The concept we love about the Glock and other modern polymer pistols was on display with the VP70: striker-fired action, high capacity of 18 rounds in 9mm, light weight and a consistent trigger.
The VP70 did have it share of quirks though, among them a very heavy trigger pull, oddly placed cross-bolt manual safety and typical of the time European heel magazine release.
It did not achieve much military or commercial success, and is today a footnote and cult collector’s item. Keep in mind the attitudes of consumers around this time in the late 1970s and early 1980s; plastic made it possible, but it wasn’t for making service guns, except as a novelty or for things like grip panels.
That all changed in 1982, when in solicitation of an Austrian Armed Forces open request for a new, highly modern sidearm, Glock G.m.b.H., led by founder and engineer Gaston Glock, submitted the Glock 17. History followed shortly after.
The Austrian Armed Forces testing protocol was stout, for its day and included stringent drop and shock tests to ensure the new pistol would not fire when dropped onto an unyielding surface, a 15,000 round endurance test and then a proof load firing and other abusive testing. Not an easy feat for a gun to pass.
Glock whipped together their eponymous pistol in a few months, after gathering a brain trust consisting of Europe’s best and brightest minds and experts in the field of pistolcraft, distilling their experience into design objectives describing what the ideal combat handgun would look like.
An additional design mandate was incorporation of extensive polymer construction and modernized manufacturing methodology to ensure that costs were kept as low as possible.
All of these characteristics together in one handgun was nothing short of mind-boggling in its day.
Note, prior to this Gaston Glock and company were not makers of firearms; this would be their first pistol design ever. Combining the attributes and design cues of other great handguns, Glock produced a pistol that sailed through the trials and was adopted by Austrian police and military units as the P80.
That adoption generated interest in the U.S. and elsewhere that would soon turn into a sweeping wave of reviews, tests, trials and subsequent adoptions among many agencies and hundreds of thousands of civilians through the late 1980’s and 1990’s.
The Glock’s boring reliability, simple, consistent trigger, excellent capacity and light weight were instant hits. The finish on the slide, what Glock called Tenifer, a form of nitrocarburizing, was at the time seen as borderline sorcerous in its durability and corrosion resistance.
The gun was also hideously ugly; a block of a pistol, ugly matte gray slide squatting blandly upon a frame and grip that felt like a plastic toy. It was a gun of huge contention in its day, with owners and admirers of American or European blued steel and wood grips denouncing it as trashy, ugly, or prone to breakage.
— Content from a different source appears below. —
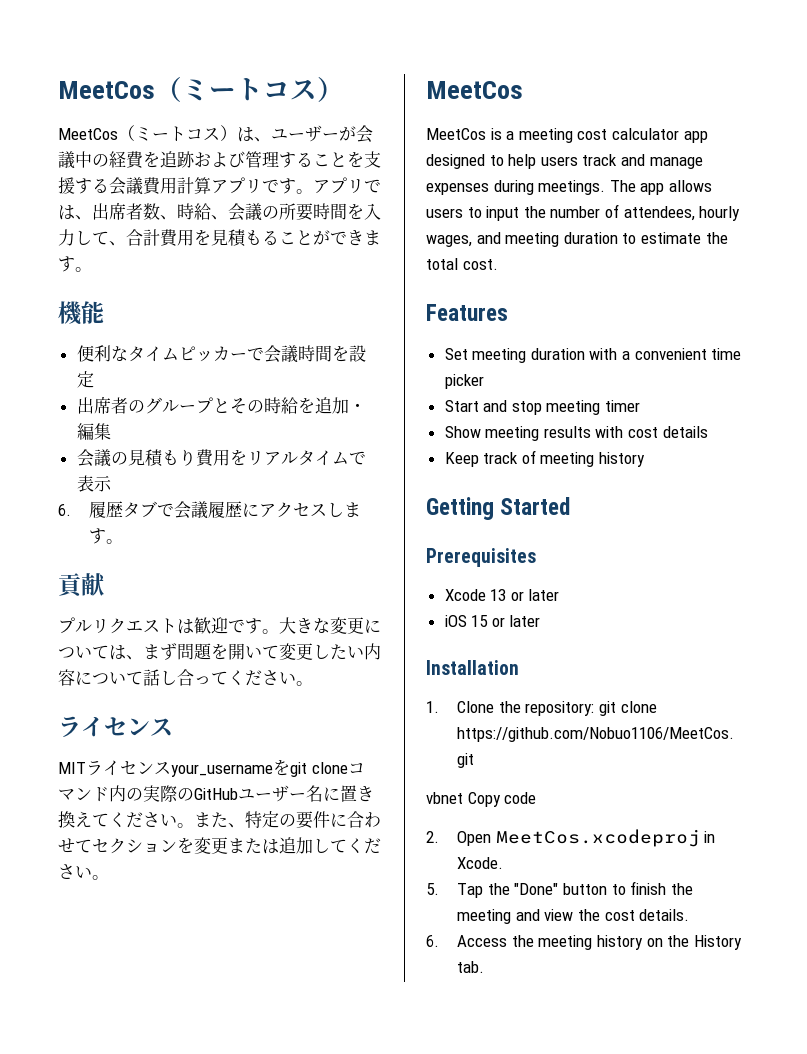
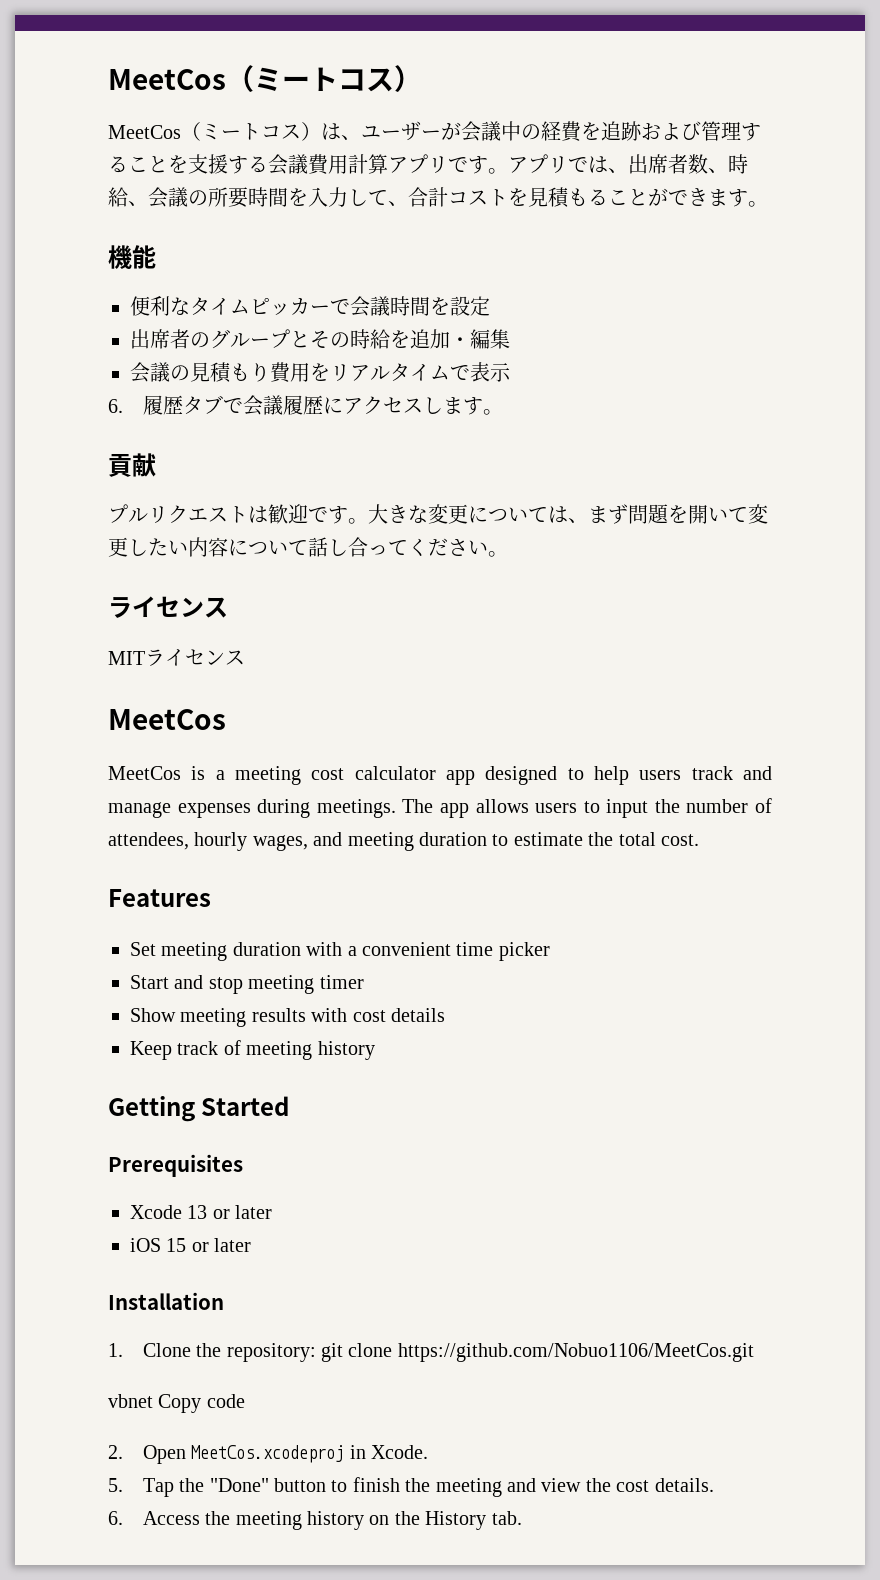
- アプリでは、出席者数、時給、会議の所要時間を入力して、合計費用を見積もることができます。
+ アプリでは、出席者数、時給、会議の所要時間を入力して、合計コストを見積もることができます。
- MITライセンスyour_usernameをgit cloneコマンド内の実際のGitHubユーザー名に置き換えてください。また、特定の要件に合わせてセクションを変更または追加してください。
+ MITライセンス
It was not beloved overnight, that much is certain, but the raw efficiency of the Glock was undeniable. And sheer ugliness can be a hell of a distinctive brand. Glock was here to stay, and gaining ground daily.
The Glock name became synonymous with both “pistol” and “reliable.” Its simplicity, efficiency and remorseless reliability seemed invincible. “Glock-like” became high praise in gun magazines.
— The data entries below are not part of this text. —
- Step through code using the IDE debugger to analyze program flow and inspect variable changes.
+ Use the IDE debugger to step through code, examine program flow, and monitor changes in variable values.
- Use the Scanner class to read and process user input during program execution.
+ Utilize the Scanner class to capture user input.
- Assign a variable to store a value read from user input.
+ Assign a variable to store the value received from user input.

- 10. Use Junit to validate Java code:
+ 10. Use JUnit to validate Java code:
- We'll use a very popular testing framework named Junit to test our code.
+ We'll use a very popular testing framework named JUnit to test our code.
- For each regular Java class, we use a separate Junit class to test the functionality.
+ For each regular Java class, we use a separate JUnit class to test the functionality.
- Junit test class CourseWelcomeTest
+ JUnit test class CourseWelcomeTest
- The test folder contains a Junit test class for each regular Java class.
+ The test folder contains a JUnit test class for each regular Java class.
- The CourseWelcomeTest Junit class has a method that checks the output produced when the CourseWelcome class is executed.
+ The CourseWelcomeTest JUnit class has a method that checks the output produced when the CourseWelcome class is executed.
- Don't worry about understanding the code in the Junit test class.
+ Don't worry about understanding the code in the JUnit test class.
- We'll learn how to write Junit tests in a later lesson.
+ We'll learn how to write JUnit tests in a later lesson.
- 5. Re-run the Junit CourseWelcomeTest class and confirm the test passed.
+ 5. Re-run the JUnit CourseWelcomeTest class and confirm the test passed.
Before long Glock’s motto, “Perfection,” did not seem like puffery. Members of the Old Guard considered their classic pistols, expensively tuned for reliability and wept. The resulting empire continued virtually uncontested for over a decade, until an iconic domestic manufacturer introduced their new flagship semi-automatic pistol.
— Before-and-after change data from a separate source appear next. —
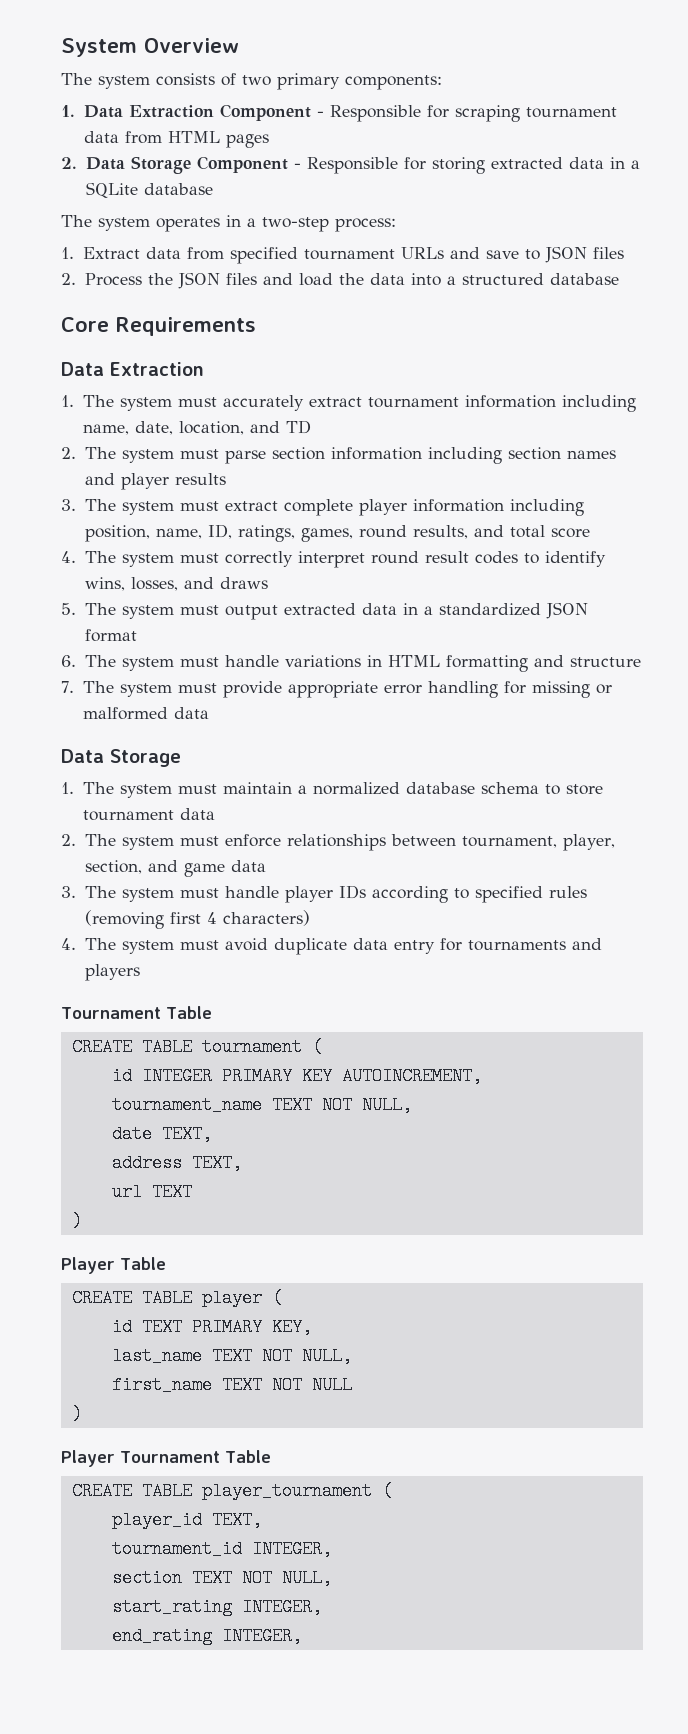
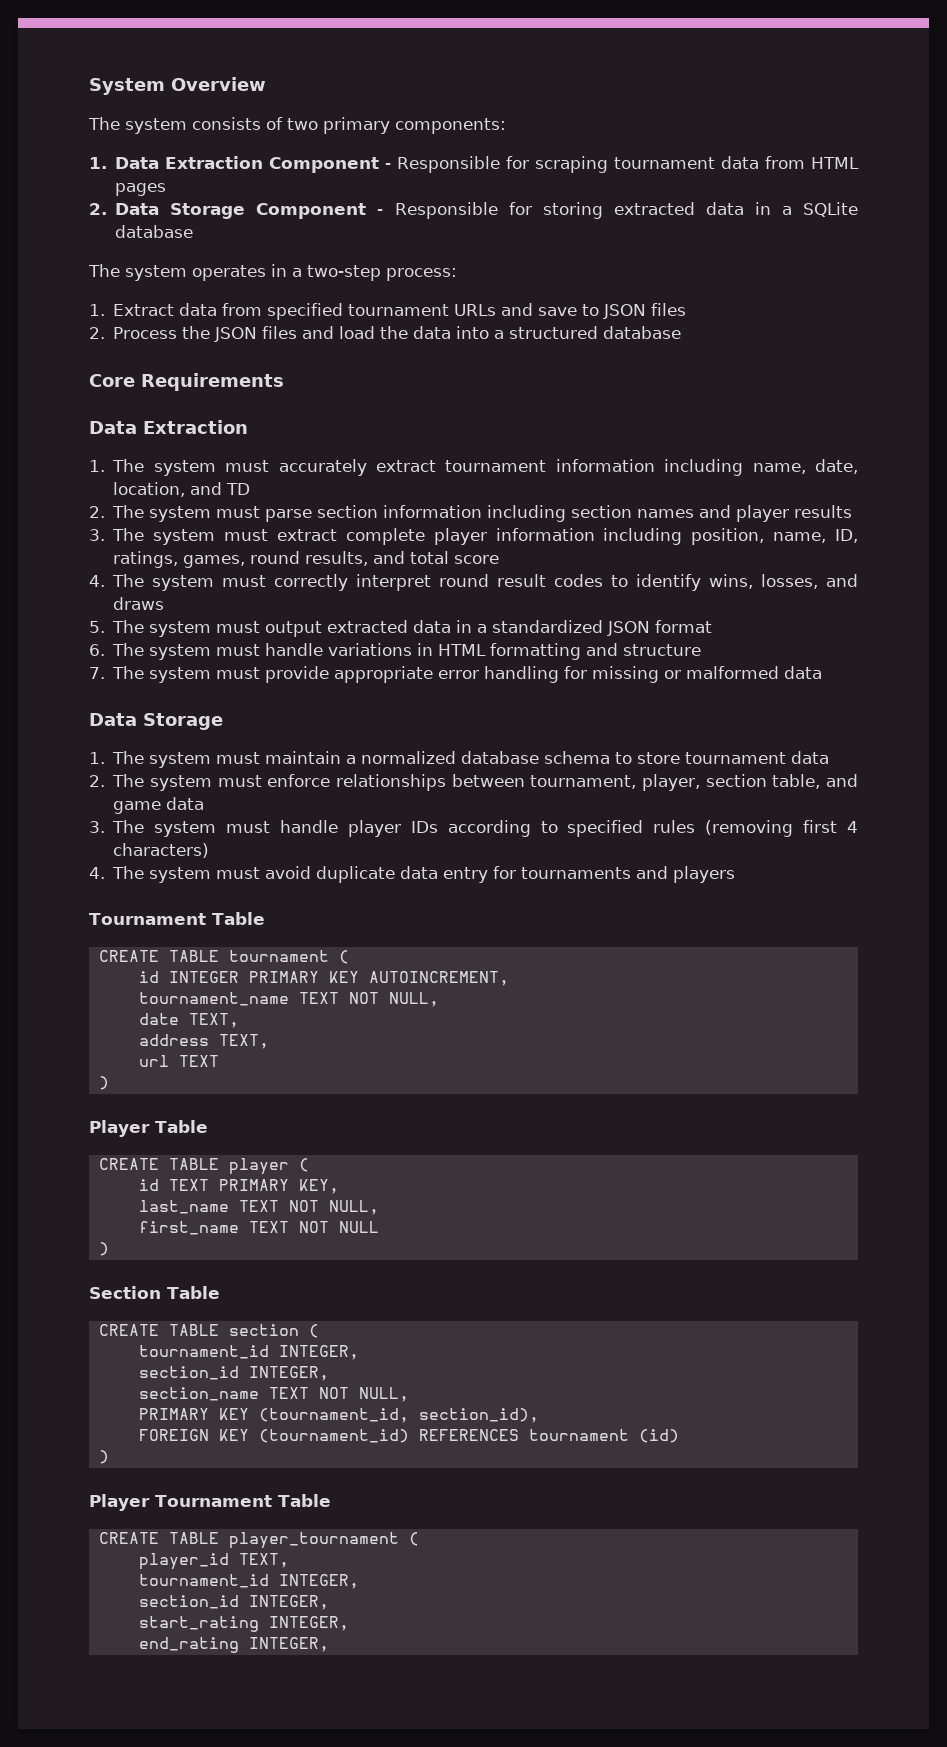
- 2. The system must enforce relationships between tournament, player, section, and game data
+ 2. The system must enforce relationships between tournament, player, section table, and game data
+ Section Table
+ CREATE TABLE section (
+ tournament_id INTEGER,
+ section_id INTEGER,
+ section_name TEXT NOT NULL,
+ PRIMARY KEY (tournament_id, section_id),
+ FOREIGN KEY (tournament_id) REFERENCES tournament (id)
+ )
  player_id TEXT,
  tournament_id INTEGER,
- section TEXT NOT NULL,
+ section_id INTEGER,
Smith and Wesson, operating since 1852, enjoy a hard-earned reputation for their excellent revolvers and, prior to the subject of this article, somewhat less acclaim for their semi-autos.
Somewhat unfairly, their autoloaders while often reliable and consistently good shooters have largely dwelt in the shadow of their iconic wheelguns, except as police issued service pistols.
Their present day flagship pistol, the M&P, is the result of a concerted effort to compete directly against the unstoppable Glock, and incorporates features from S&W’s earlier, lesser-loved polymer guns.
S&W’s first foray into the polymer pistol market slithered out into the spotlight in 1994. The Sigma was a pistol you might charitably call a love letter to the Glock 17.
The Sigma pistol was, in fact, the kind of love letter sent by an admirer who talks like you, dresses like you, and waits in the bushes for you to get home.
What I am saying is the pistol was so much like the Glock that it was in all important aspects a copy visually and mechanically, a copy so identical that Glock sued Smith & Wesson for violating patent law. The end result is that the case was settled out of court, and S&W agreed to change the gun.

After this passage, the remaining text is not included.